Each line below must be transcribed exactly, and no picture may appear in the transcription.
*** Opening of Records to use ***
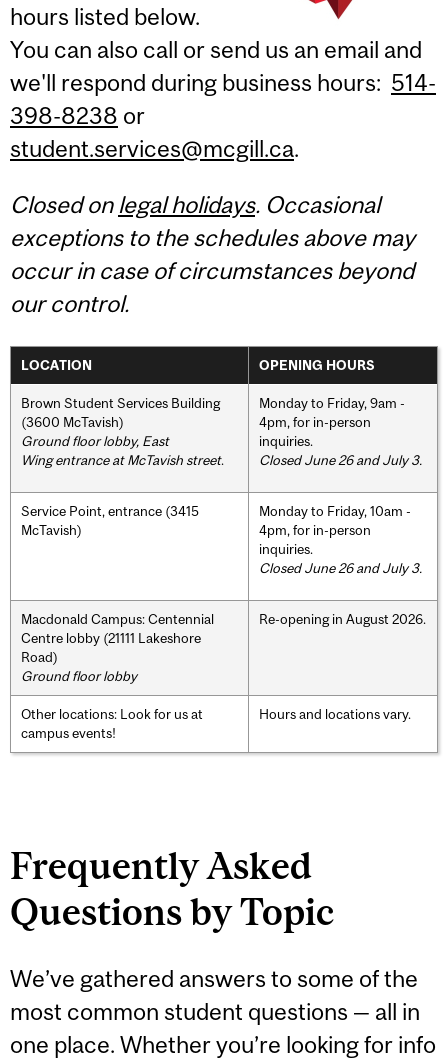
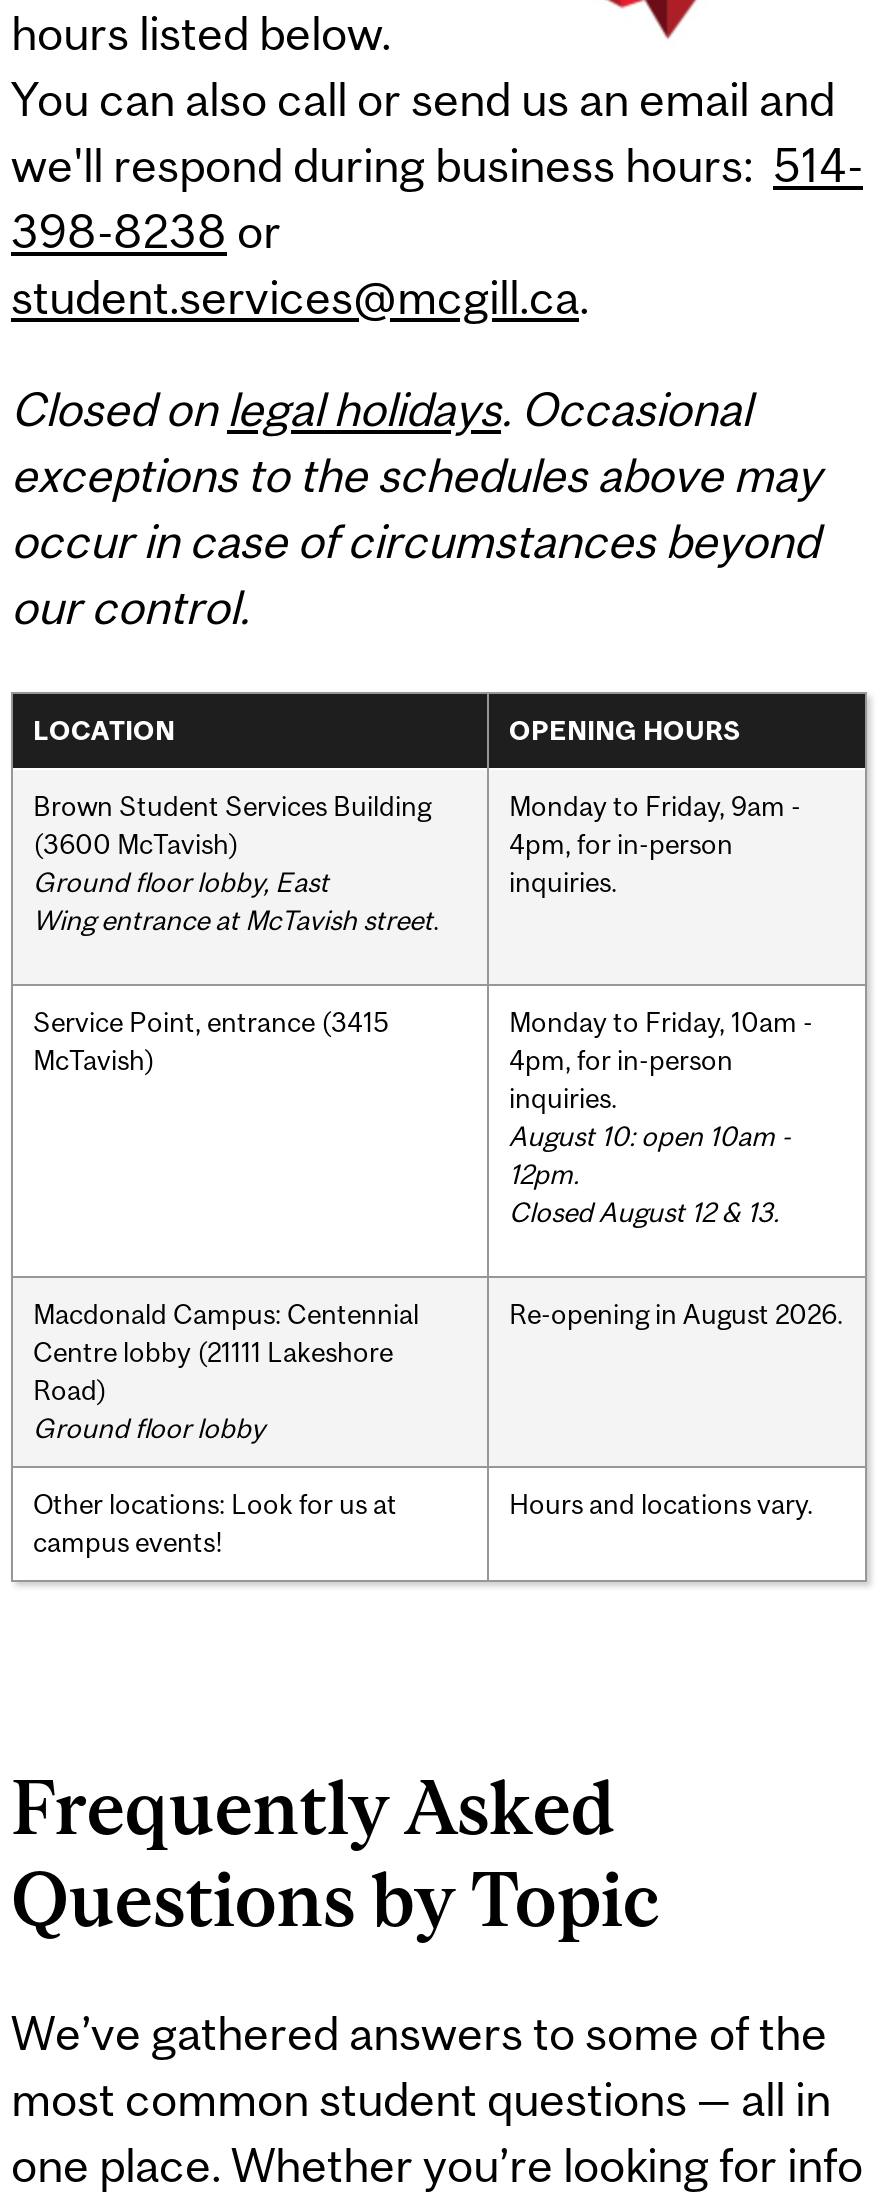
- Closed June 26 and July 3.

- Closed June 26 and July 3.
+ August 10: open 10am -
+ 12pm.
+ Closed August 12 & 13.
*** Close of Records to use ***
▸ **Task result**
- Closed June 26 and July 3.

- Closed June 26 and July 3.
+ August 10: open 10am -
+ 12pm.
+ Closed August 12 & 13.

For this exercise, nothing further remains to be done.